Os BCs foram lentos. Houve o problema das cadeias de produção, mas a liquidez injetada pelos BCs chega a US$ 10 trilhões, 12,5% do PIB mundial. O excesso de oferta monetária é excesso de demanda por bens e serviços. O excesso de demanda mais a oferta inelástica (causada pela interrupção das cadeias) gerou essa pressão de inflação. O Fed errou ao segurar a normalização da política monetária, e não foi por uma semana. Foi por pelo menos um ano. Um bom BC normaliza as condições monetárias em dia de sol e em tempo bom. Quanto mais ele espera, mais fica vulnerável às intempéries e não percebe o que pode acontecer. Agora aconteceu Rússia e Ucrânia.
A Rússia pode ser asfixiada financeiramente?
As sanções estão evoluindo à medida que cenas lamentáveis aparecem na TV. Políticos na Europa e nos EUA estão mais reativos do que proativos. Mas as sanções podem levar a uma desorganização importante da economia russa e vão levar a uma recessão profunda do país. O problema é que um Putin desmoralizado e encurralado pode ter reações inesperadas. Ele já teve na semana passada. Nem os ucranianos nem o mercado acreditava que ele iria invadir. É preciso avaliar que uma pessoa normal e racional age com certos valores que não são os do presidente Putin. O desespero de um Putin acuado pode levar a medidas bastante ruins para todo o mundo.
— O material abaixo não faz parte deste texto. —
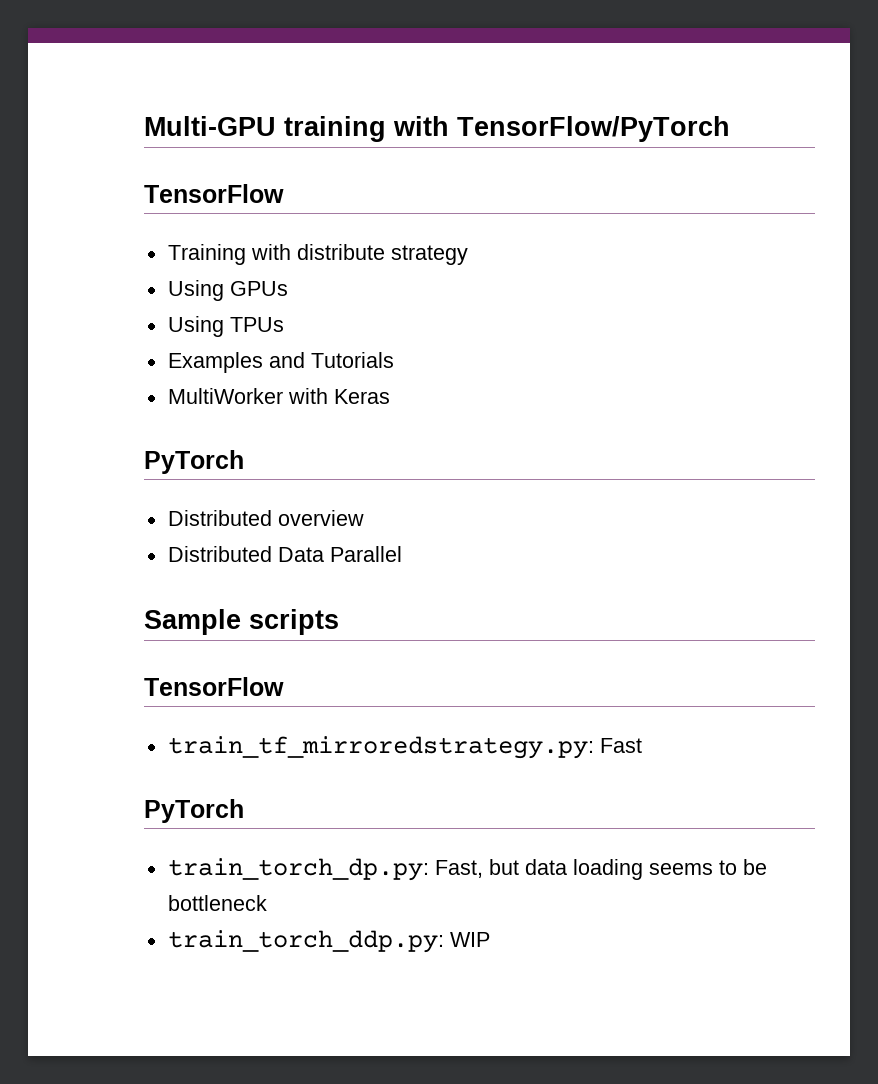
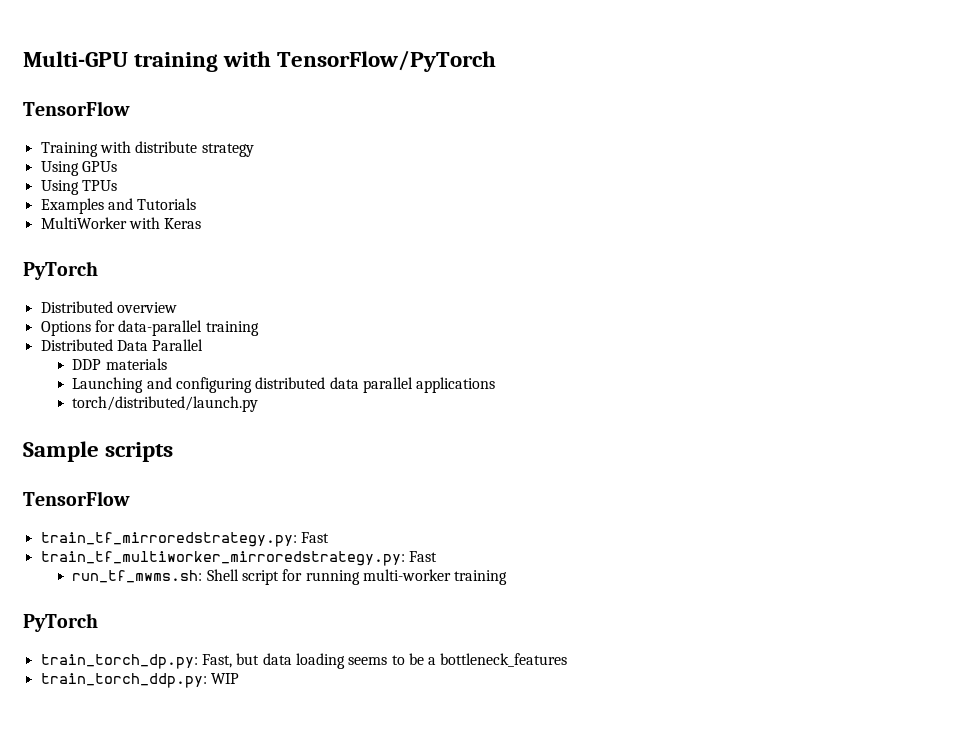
(364, 518) none -> [40,320,259,336] // Options for data-parallel training
(402, 554) none -> [72,358,167,370] [72,377,496,393] [72,396,259,412] // DDP materials // Launching and configuring distributed data parallel applications // torch/distributed/launch.py
(642, 745) none -> [40,551,437,566] [72,569,508,585] // train_tf_multiworker_mirroredstrategy.py: Fast // run_tf_mwms.sh: Shell script for running multi-worker training
[167,895,267,911] bottleneck -> [428,653,568,667] a bottleneck_features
O Brasil vinha deslocado da tendência global, com Bolsa em alta e moeda se valorizando. Isso muda?
O Brasil estava operando com um prêmio de risco elevado devido às incertezas eleitorais e às preocupações fiscais. O câmbio e a Bolsa estavam baratos, enquanto o preço do minério de ferro, de grãos e de todo o complexo de commodities já vinha em tendência de alta. O Brasil vinha se beneficiando de um choque de preços internacionais. Isso valoriza o câmbio, melhora o balanço de pagamentos.
Como isso fica agora?
O Brasil é dono do seu destino dado seu tamanho e o fato de ser uma economia fechada. Não vou entrar na discussão política, mas, com um bom presidente, com um bom programa econômico, que gere bom relacionamento com o mercado e investimentos, o potencial do País é espetacular. E o cenário externo, no momento, tem coisas positivas e negativas. Por um lado, a parte de matérias-primas beneficia. Por outro, o Fed vai tirar o oxigênio do sistema subindo o juro. O que sobra para fluxo de capitais para emergentes diminui. Pode também haver certa aversão ao risco em relação a emergentes devido a incertezas.
As informações são do jornal O Estado de S. Paulo.